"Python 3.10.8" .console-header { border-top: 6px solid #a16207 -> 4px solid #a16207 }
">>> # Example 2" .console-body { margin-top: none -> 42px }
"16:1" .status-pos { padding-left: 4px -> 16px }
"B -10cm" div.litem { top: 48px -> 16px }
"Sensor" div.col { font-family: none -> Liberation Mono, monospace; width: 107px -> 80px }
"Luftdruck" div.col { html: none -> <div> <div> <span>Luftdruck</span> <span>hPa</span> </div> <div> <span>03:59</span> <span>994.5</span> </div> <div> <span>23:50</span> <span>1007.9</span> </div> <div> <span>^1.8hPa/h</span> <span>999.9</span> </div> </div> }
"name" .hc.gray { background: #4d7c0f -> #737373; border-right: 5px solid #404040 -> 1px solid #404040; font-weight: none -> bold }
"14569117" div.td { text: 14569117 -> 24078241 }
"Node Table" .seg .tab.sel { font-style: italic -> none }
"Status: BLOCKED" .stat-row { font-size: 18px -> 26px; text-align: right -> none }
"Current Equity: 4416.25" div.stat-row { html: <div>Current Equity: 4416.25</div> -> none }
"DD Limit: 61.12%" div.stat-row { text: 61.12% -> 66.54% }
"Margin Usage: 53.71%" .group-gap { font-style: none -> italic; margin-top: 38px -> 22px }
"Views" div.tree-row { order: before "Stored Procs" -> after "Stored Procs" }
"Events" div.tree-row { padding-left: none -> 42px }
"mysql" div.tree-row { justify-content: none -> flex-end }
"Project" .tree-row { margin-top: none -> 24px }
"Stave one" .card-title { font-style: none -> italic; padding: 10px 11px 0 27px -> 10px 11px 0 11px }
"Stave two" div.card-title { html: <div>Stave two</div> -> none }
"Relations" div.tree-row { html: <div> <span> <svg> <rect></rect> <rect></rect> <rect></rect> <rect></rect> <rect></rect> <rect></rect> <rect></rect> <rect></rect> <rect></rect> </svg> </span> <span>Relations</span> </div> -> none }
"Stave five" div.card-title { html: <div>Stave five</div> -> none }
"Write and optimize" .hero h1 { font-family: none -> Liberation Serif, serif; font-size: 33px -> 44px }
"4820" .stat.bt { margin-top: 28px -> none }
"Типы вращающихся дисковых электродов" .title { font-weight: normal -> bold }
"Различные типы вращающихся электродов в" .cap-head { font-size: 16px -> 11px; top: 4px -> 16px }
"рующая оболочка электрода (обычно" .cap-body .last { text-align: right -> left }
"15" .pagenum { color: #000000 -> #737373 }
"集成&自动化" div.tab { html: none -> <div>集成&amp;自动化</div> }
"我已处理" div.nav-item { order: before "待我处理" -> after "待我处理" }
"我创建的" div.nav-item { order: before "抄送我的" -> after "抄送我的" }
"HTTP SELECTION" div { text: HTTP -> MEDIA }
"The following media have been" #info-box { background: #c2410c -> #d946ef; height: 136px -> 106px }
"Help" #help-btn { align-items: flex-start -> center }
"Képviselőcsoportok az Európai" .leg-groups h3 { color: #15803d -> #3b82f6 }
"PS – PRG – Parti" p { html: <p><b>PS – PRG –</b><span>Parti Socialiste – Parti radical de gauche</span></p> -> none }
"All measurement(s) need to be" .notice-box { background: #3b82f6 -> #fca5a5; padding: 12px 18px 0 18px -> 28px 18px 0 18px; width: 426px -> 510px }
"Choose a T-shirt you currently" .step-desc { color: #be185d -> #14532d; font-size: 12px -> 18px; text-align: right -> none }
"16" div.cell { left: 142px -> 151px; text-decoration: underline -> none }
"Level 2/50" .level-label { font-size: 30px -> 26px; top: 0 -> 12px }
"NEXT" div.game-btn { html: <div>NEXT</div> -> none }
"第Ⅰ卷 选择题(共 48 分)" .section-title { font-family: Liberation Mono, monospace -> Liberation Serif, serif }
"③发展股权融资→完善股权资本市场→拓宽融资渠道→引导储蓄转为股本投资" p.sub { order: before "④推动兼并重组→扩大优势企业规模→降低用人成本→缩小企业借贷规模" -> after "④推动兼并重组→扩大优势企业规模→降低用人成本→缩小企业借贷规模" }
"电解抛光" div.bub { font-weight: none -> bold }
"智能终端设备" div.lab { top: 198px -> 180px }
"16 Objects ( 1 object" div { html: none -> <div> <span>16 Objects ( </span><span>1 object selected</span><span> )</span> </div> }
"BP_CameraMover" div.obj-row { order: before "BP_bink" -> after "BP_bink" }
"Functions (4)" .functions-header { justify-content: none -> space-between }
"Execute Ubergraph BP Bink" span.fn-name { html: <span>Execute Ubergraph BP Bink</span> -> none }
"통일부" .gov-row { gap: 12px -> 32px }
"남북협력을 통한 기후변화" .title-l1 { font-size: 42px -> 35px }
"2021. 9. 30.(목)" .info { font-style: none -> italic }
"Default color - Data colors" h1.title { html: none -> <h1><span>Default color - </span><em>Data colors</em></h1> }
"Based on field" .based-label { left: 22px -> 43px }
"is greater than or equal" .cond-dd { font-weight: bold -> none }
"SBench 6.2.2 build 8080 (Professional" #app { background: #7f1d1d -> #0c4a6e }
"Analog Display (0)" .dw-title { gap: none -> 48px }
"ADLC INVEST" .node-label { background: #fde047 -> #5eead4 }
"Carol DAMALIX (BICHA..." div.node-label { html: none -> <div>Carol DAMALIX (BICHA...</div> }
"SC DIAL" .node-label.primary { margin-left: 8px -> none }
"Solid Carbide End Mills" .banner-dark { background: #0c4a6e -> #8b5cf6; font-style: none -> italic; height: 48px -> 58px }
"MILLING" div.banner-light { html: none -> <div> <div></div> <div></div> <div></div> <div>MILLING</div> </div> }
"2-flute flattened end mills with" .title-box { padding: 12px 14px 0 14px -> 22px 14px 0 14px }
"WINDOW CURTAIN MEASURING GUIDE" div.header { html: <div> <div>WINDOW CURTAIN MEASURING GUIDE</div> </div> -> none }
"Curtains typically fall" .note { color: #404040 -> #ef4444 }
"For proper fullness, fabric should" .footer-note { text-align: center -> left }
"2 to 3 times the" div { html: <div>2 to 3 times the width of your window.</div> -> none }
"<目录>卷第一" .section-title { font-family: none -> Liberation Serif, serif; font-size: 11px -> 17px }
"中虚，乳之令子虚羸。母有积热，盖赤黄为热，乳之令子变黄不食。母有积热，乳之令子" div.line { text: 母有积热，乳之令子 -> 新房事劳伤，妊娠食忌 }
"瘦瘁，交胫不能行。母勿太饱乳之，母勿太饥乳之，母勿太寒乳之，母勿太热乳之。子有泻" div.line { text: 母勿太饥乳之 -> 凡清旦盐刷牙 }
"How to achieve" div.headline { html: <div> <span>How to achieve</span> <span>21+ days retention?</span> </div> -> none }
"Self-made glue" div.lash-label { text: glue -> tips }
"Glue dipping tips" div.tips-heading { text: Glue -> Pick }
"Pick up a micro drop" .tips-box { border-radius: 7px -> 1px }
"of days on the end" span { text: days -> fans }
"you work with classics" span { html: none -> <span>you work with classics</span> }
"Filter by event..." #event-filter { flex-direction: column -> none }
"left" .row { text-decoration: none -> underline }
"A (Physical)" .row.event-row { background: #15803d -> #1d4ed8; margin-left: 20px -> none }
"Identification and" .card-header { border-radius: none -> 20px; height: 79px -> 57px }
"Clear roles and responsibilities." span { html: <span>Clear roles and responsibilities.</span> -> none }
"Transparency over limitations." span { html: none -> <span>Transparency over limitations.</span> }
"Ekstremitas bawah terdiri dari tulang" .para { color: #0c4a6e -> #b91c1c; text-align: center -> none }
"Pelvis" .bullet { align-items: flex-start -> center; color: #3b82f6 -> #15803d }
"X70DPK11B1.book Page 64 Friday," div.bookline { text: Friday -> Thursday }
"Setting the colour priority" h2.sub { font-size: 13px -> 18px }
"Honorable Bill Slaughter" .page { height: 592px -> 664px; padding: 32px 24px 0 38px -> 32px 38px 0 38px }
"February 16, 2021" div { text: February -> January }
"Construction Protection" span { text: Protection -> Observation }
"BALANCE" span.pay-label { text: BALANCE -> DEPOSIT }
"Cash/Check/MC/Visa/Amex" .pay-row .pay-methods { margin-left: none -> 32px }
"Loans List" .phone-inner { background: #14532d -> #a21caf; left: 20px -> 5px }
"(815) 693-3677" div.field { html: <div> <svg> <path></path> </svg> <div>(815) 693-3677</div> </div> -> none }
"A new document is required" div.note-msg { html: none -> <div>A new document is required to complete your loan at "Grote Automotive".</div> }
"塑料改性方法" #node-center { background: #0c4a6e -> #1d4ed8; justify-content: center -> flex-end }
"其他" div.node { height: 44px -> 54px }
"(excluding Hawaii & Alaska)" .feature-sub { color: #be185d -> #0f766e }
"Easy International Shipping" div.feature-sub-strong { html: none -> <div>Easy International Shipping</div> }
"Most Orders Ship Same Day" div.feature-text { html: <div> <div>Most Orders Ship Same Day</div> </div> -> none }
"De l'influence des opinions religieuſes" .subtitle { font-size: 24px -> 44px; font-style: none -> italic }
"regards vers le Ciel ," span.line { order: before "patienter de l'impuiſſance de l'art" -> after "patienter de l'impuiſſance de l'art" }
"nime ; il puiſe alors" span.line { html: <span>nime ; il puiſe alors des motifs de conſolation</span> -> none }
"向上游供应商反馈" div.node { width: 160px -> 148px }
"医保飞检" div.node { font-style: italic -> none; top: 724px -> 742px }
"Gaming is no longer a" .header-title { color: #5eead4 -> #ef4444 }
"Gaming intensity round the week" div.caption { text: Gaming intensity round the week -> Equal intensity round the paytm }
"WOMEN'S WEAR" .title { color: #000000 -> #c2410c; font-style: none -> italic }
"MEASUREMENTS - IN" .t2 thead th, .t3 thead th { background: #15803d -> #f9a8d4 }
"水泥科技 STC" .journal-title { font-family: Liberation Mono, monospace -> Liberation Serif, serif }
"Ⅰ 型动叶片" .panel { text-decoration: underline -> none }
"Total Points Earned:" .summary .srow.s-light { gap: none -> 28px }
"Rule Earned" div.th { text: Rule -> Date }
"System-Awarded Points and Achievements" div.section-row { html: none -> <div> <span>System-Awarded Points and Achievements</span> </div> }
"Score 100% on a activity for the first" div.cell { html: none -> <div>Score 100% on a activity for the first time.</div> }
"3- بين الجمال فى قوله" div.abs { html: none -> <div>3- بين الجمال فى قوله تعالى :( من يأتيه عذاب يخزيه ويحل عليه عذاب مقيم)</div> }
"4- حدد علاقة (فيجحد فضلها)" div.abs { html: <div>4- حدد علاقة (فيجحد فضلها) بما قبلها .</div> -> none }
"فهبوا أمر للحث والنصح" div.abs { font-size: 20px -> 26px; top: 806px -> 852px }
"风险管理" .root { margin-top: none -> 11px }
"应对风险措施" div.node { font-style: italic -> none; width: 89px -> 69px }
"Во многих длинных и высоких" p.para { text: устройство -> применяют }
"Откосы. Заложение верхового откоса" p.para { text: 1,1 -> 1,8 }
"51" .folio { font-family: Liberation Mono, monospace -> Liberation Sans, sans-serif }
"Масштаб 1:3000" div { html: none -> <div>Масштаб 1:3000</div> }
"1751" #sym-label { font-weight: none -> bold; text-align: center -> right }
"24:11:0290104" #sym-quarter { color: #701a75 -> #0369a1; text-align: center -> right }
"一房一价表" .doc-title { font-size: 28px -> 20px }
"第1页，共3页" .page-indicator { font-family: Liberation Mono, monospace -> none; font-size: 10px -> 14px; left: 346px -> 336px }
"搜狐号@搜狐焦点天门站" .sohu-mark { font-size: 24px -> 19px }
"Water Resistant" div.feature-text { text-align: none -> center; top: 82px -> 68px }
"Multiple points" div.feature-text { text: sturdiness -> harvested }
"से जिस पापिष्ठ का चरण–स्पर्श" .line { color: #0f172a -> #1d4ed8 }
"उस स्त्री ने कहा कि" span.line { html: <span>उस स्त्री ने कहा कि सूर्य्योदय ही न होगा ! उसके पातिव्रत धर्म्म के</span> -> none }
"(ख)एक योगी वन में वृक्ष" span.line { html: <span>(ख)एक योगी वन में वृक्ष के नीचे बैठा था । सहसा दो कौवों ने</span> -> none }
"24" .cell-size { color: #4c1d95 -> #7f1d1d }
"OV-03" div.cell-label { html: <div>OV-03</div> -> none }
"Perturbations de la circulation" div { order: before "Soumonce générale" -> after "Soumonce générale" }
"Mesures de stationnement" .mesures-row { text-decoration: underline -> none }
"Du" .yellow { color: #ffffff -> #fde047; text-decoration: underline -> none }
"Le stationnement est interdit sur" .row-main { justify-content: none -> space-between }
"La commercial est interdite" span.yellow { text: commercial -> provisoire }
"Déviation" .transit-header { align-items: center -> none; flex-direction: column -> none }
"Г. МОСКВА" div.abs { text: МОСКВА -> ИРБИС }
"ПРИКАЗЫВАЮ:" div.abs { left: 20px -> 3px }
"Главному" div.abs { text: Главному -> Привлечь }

What to do: Among the records above, extract exactly the lines from the line with "none -> 48px" to the line with "Glue -> Pick", both lines included, and leave out the rest.

Exercise response:
"Analog Display (0)" .dw-title { gap: none -> 48px }
"ADLC INVEST" .node-label { background: #fde047 -> #5eead4 }
"Carol DAMALIX (BICHA..." div.node-label { html: none -> <div>Carol DAMALIX (BICHA...</div> }
"SC DIAL" .node-label.primary { margin-left: 8px -> none }
"Solid Carbide End Mills" .banner-dark { background: #0c4a6e -> #8b5cf6; font-style: none -> italic; height: 48px -> 58px }
"MILLING" div.banner-light { html: none -> <div> <div></div> <div></div> <div></div> <div>MILLING</div> </div> }
"2-flute flattened end mills with" .title-box { padding: 12px 14px 0 14px -> 22px 14px 0 14px }
"WINDOW CURTAIN MEASURING GUIDE" div.header { html: <div> <div>WINDOW CURTAIN MEASURING GUIDE</div> </div> -> none }
"Curtains typically fall" .note { color: #404040 -> #ef4444 }
"For proper fullness, fabric should" .footer-note { text-align: center -> left }
"2 to 3 times the" div { html: <div>2 to 3 times the width of your window.</div> -> none }
"<目录>卷第一" .section-title { font-family: none -> Liberation Serif, serif; font-size: 11px -> 17px }
"中虚，乳之令子虚羸。母有积热，盖赤黄为热，乳之令子变黄不食。母有积热，乳之令子" div.line { text: 母有积热，乳之令子 -> 新房事劳伤，妊娠食忌 }
"瘦瘁，交胫不能行。母勿太饱乳之，母勿太饥乳之，母勿太寒乳之，母勿太热乳之。子有泻" div.line { text: 母勿太饥乳之 -> 凡清旦盐刷牙 }
"How to achieve" div.headline { html: <div> <span>How to achieve</span> <span>21+ days retention?</span> </div> -> none }
"Self-made glue" div.lash-label { text: glue -> tips }
"Glue dipping tips" div.tips-heading { text: Glue -> Pick }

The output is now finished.